____ EXTRACTED MATERIAL

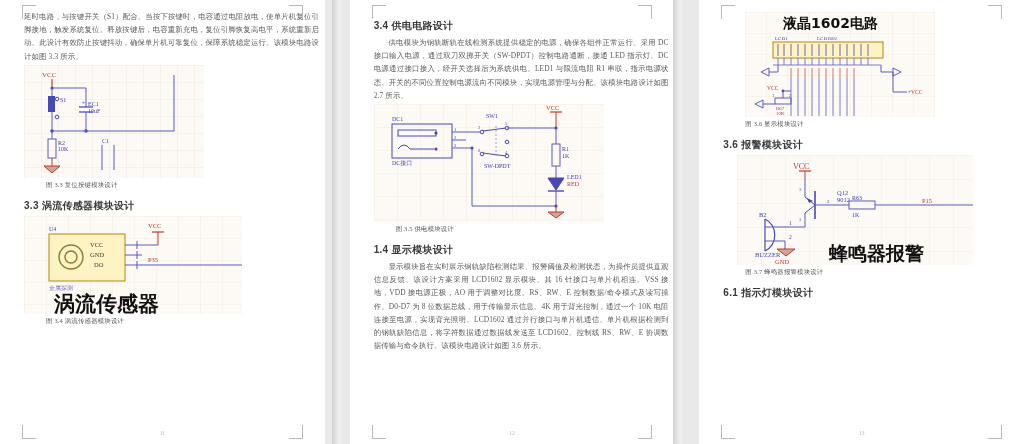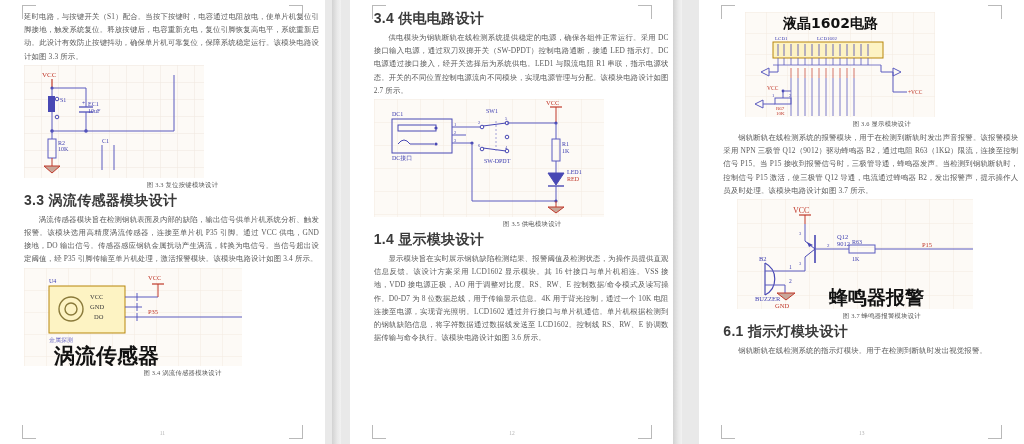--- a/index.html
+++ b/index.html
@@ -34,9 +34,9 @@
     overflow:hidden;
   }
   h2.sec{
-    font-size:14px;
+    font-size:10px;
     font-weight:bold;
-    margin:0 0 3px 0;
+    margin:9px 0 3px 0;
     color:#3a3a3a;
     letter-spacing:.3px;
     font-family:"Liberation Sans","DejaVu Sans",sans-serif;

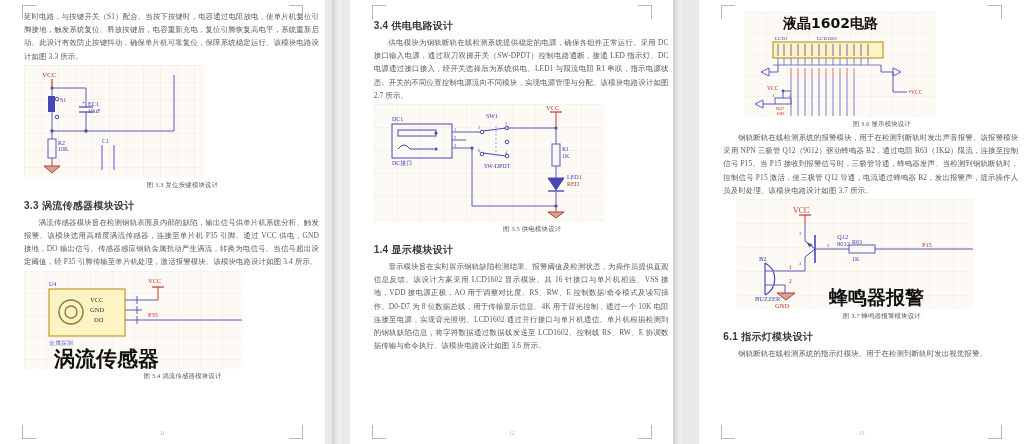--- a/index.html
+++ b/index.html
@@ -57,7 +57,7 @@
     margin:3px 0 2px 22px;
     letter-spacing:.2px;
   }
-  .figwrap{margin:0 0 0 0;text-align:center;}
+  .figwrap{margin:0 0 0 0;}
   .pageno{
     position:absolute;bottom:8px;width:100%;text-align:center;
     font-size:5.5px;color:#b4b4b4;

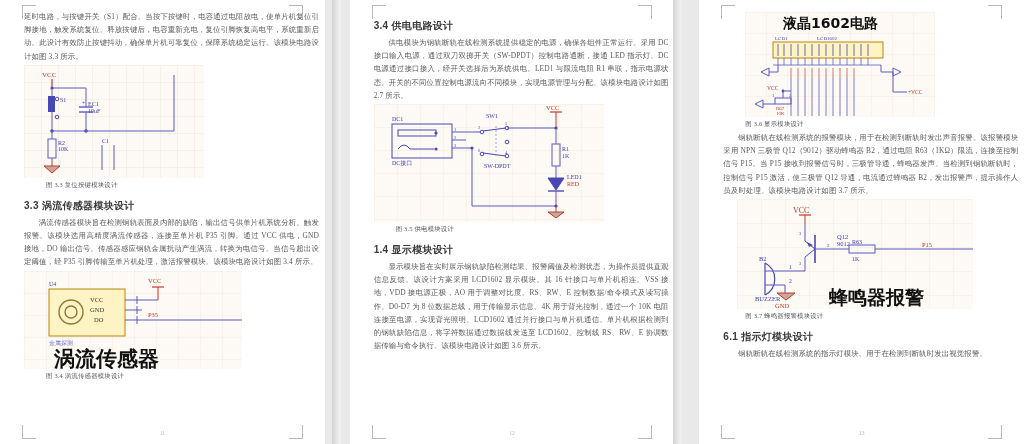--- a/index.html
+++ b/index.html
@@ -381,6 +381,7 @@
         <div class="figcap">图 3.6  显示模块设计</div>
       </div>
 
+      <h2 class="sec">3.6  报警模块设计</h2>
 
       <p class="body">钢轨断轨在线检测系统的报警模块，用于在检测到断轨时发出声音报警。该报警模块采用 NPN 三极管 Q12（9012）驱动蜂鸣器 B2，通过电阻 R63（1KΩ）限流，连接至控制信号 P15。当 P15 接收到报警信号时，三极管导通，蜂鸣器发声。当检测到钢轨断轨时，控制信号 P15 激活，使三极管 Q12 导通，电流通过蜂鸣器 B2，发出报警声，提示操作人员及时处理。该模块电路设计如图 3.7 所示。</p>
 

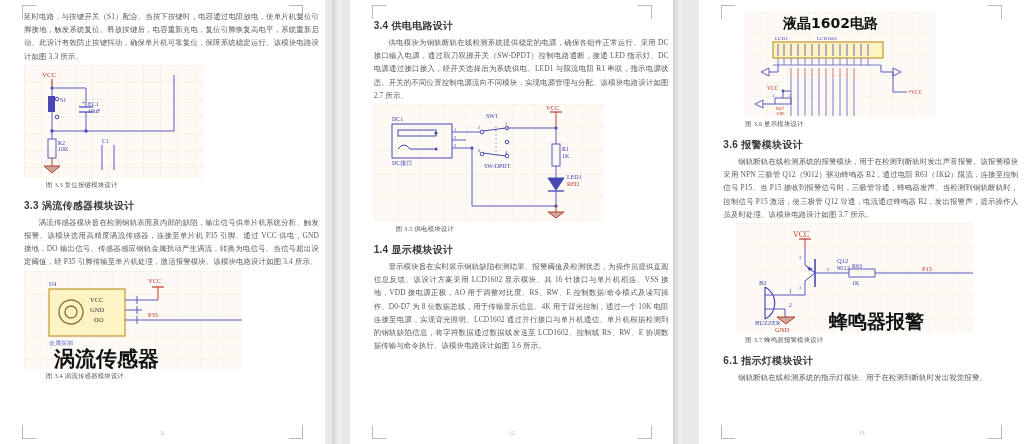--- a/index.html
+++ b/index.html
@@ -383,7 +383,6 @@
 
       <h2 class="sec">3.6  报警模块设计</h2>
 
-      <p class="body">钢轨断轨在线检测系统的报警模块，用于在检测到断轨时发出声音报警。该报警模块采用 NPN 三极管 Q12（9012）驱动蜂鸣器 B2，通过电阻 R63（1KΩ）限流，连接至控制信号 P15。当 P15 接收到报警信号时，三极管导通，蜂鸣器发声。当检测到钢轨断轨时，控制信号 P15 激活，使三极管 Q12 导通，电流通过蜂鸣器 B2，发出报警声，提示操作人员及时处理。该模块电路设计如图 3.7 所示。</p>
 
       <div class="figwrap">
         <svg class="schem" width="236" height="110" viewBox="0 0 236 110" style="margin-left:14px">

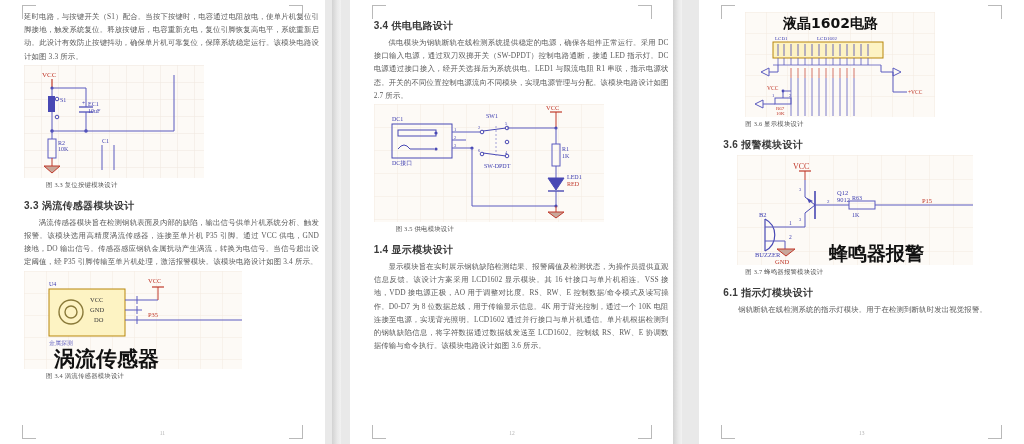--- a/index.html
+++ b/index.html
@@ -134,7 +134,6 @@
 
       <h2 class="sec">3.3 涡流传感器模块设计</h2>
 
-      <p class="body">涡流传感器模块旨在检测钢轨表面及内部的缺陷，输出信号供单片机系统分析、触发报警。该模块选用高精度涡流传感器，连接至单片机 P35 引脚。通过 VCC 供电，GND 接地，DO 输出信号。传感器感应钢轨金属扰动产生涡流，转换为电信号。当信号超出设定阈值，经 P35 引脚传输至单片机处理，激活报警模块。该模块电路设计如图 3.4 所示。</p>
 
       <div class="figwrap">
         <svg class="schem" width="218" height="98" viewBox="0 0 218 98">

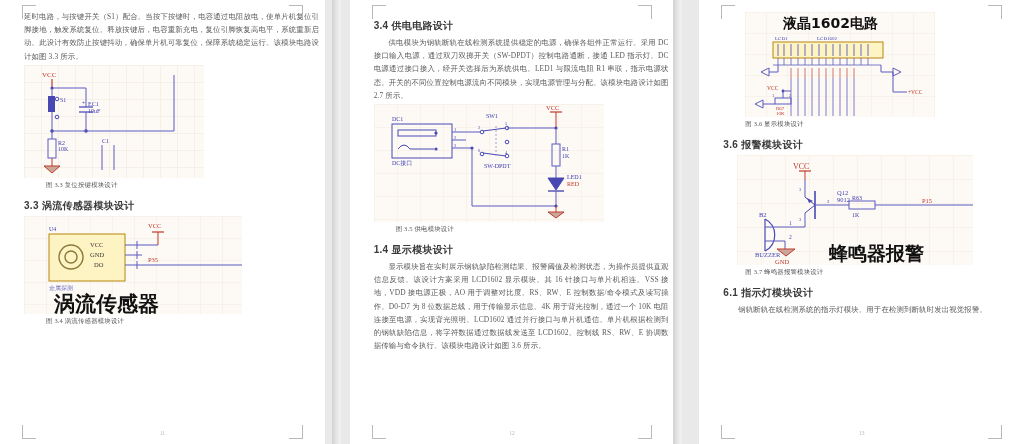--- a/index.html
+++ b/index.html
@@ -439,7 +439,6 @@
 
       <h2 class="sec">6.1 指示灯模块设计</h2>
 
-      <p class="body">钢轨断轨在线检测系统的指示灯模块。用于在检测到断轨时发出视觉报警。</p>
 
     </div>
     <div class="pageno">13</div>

________
____ EXTRACTED MATERIAL

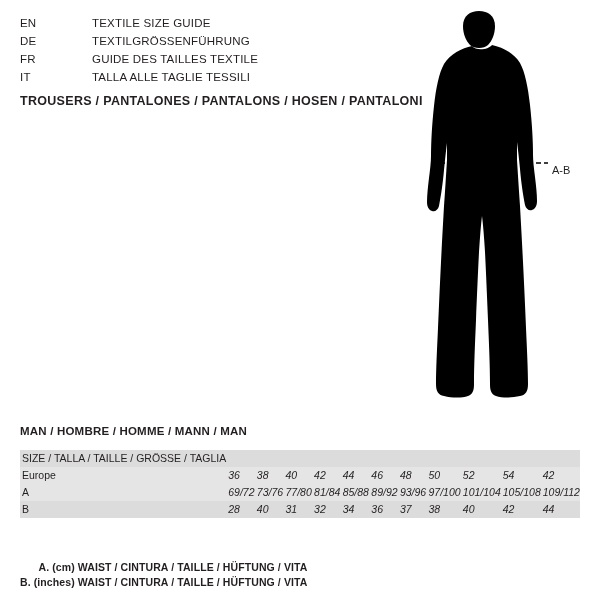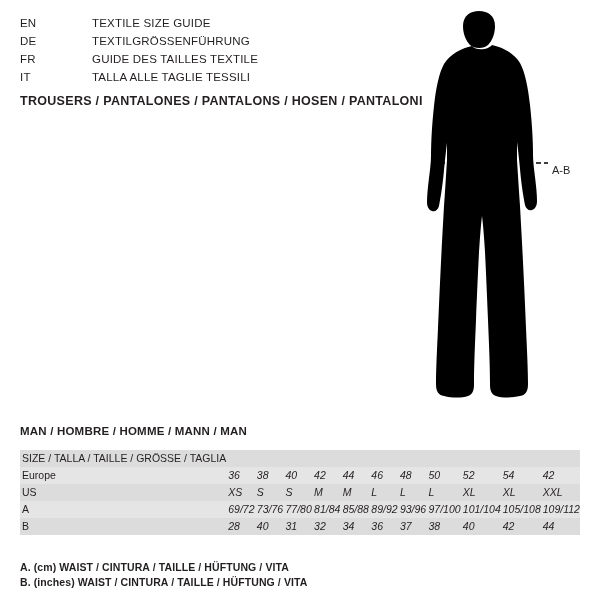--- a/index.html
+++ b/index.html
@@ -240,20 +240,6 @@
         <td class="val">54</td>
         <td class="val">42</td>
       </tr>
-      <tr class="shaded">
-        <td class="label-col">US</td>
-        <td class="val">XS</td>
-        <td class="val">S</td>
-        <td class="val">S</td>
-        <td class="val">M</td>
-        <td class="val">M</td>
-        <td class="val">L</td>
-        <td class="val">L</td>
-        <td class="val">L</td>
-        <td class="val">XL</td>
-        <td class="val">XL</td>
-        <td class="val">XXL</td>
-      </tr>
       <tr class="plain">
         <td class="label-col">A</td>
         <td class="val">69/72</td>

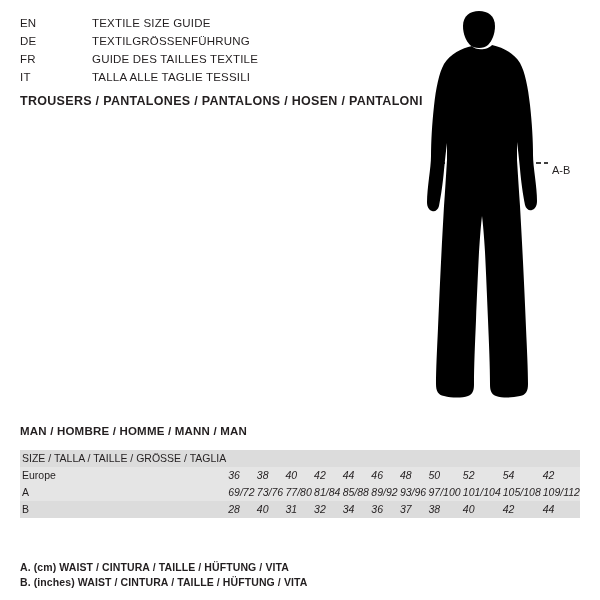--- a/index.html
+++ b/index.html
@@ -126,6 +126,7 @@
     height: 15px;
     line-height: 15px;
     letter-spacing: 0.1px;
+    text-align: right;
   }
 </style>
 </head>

________

TRY IT.
A single number is expected: how many lines of the data hold the string "style".

THE COMPLETED TASK.
2